═════ GIVEN RECORDS ═════

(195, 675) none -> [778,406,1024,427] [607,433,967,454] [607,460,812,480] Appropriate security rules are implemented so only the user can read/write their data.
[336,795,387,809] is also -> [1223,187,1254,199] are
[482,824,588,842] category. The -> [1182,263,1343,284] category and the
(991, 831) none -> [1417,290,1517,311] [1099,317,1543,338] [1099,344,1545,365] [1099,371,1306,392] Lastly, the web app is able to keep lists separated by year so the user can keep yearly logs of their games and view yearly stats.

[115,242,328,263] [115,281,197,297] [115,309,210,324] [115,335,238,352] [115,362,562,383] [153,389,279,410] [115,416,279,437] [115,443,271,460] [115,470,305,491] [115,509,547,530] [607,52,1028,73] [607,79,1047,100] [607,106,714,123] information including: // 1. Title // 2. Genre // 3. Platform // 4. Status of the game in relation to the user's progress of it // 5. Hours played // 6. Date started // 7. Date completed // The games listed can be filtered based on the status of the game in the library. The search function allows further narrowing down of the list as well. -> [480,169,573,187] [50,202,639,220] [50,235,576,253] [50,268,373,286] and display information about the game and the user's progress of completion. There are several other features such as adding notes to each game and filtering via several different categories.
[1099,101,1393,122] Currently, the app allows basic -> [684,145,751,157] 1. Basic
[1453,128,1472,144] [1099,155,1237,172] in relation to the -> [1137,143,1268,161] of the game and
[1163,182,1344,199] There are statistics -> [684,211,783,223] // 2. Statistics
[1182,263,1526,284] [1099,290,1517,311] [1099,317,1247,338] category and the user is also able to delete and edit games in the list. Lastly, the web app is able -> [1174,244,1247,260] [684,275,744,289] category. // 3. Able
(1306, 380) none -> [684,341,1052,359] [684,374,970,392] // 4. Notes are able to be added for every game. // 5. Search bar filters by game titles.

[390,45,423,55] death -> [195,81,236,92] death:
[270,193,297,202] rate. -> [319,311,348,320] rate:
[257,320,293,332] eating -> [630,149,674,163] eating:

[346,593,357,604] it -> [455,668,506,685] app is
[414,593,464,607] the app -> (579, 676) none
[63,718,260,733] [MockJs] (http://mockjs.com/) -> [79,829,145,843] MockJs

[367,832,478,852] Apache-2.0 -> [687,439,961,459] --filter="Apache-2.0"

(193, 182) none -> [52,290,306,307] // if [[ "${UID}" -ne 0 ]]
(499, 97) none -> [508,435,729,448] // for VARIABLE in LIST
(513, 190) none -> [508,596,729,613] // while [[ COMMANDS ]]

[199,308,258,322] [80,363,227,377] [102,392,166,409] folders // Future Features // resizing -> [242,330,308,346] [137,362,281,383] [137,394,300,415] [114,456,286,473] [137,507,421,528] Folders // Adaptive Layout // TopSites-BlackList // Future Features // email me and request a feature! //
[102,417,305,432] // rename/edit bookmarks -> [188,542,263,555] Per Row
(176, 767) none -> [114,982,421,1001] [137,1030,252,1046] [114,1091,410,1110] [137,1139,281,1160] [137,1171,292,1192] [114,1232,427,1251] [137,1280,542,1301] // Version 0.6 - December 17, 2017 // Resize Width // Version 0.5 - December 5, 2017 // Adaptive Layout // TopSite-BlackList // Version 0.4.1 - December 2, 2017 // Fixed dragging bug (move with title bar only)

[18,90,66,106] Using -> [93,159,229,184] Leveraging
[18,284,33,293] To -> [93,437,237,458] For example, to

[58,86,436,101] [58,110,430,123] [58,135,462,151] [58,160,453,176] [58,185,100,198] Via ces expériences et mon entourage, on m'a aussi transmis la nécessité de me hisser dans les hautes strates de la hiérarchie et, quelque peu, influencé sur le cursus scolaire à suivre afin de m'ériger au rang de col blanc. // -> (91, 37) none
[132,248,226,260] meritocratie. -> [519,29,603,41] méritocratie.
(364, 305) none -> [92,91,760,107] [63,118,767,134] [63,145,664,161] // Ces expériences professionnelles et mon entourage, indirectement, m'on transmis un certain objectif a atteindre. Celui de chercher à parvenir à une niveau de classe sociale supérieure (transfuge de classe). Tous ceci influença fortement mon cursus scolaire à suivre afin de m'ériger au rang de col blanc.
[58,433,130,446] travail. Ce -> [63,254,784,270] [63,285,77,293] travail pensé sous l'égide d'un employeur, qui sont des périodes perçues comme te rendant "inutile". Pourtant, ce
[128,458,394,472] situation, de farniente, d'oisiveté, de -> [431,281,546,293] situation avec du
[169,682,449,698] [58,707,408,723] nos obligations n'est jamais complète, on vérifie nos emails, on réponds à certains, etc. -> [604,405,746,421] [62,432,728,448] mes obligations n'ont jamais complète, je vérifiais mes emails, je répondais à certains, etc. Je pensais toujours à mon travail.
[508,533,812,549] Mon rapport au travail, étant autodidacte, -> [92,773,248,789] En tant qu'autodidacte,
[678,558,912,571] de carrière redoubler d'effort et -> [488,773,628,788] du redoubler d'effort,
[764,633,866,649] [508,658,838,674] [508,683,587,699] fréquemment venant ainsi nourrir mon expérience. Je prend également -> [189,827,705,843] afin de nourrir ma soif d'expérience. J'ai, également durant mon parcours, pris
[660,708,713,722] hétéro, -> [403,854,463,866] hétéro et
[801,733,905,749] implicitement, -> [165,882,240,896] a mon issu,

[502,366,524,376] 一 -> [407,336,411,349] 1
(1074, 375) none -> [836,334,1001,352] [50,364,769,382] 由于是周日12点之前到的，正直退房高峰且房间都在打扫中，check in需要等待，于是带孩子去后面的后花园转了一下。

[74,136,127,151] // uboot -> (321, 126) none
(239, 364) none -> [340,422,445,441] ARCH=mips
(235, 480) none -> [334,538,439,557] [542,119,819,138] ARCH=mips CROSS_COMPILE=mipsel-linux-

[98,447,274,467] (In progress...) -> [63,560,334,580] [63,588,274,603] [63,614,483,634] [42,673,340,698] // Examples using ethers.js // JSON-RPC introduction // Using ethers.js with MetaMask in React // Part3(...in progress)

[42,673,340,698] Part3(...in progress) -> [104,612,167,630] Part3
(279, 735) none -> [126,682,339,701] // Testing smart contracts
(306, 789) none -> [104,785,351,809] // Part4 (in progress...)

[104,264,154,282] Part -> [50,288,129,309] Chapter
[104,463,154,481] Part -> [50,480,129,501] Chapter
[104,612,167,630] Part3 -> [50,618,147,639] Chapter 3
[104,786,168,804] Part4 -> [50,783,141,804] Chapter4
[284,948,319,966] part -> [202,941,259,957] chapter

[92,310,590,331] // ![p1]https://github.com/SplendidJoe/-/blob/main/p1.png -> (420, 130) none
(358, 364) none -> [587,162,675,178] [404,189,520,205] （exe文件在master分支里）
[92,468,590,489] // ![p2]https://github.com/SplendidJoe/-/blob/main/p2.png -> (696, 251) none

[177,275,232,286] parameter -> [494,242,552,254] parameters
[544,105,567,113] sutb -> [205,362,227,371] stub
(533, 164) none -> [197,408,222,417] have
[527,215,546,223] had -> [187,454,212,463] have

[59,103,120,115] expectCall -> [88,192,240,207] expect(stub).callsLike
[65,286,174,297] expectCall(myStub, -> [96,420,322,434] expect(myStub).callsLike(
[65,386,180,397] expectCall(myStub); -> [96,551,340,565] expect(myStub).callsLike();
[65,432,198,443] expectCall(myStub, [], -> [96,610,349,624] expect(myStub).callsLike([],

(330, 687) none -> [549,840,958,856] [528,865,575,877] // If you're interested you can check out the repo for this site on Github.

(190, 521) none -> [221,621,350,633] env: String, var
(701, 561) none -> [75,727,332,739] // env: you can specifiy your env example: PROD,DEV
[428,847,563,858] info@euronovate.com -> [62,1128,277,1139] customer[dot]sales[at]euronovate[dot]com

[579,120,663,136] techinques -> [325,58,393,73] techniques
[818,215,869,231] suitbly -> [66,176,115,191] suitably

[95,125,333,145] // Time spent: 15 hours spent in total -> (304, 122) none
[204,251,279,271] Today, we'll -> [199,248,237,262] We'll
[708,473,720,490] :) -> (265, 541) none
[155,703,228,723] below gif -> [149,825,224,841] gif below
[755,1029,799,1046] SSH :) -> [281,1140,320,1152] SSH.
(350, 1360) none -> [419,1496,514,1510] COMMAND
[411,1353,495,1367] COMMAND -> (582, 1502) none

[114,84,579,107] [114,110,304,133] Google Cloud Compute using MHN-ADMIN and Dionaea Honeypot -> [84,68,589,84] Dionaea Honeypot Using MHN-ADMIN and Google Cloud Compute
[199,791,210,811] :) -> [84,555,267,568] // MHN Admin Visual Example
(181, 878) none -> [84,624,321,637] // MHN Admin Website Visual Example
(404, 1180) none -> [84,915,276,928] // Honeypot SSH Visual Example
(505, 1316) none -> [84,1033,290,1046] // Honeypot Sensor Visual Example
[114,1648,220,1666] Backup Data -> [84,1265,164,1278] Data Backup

═════

# [REQUIRED ACTION]
Copy the stretch of the records above that runs from the line with "(696, 251) none" through the line with "[199,791,210,811] :) ->". Both end lines belong in the copy, and nothing else does.

# [EXERCISE OUTPUT]
[92,468,590,489] // ![p2]https://github.com/SplendidJoe/-/blob/main/p2.png -> (696, 251) none

[177,275,232,286] parameter -> [494,242,552,254] parameters
[544,105,567,113] sutb -> [205,362,227,371] stub
(533, 164) none -> [197,408,222,417] have
[527,215,546,223] had -> [187,454,212,463] have

[59,103,120,115] expectCall -> [88,192,240,207] expect(stub).callsLike
[65,286,174,297] expectCall(myStub, -> [96,420,322,434] expect(myStub).callsLike(
[65,386,180,397] expectCall(myStub); -> [96,551,340,565] expect(myStub).callsLike();
[65,432,198,443] expectCall(myStub, [], -> [96,610,349,624] expect(myStub).callsLike([],

(330, 687) none -> [549,840,958,856] [528,865,575,877] // If you're interested you can check out the repo for this site on Github.

(190, 521) none -> [221,621,350,633] env: String, var
(701, 561) none -> [75,727,332,739] // env: you can specifiy your env example: PROD,DEV
[428,847,563,858] info@euronovate.com -> [62,1128,277,1139] customer[dot]sales[at]euronovate[dot]com

[579,120,663,136] techinques -> [325,58,393,73] techniques
[818,215,869,231] suitbly -> [66,176,115,191] suitably

[95,125,333,145] // Time spent: 15 hours spent in total -> (304, 122) none
[204,251,279,271] Today, we'll -> [199,248,237,262] We'll
[708,473,720,490] :) -> (265, 541) none
[155,703,228,723] below gif -> [149,825,224,841] gif below
[755,1029,799,1046] SSH :) -> [281,1140,320,1152] SSH.
(350, 1360) none -> [419,1496,514,1510] COMMAND
[411,1353,495,1367] COMMAND -> (582, 1502) none

[114,84,579,107] [114,110,304,133] Google Cloud Compute using MHN-ADMIN and Dionaea Honeypot -> [84,68,589,84] Dionaea Honeypot Using MHN-ADMIN and Google Cloud Compute
[199,791,210,811] :) -> [84,555,267,568] // MHN Admin Visual Example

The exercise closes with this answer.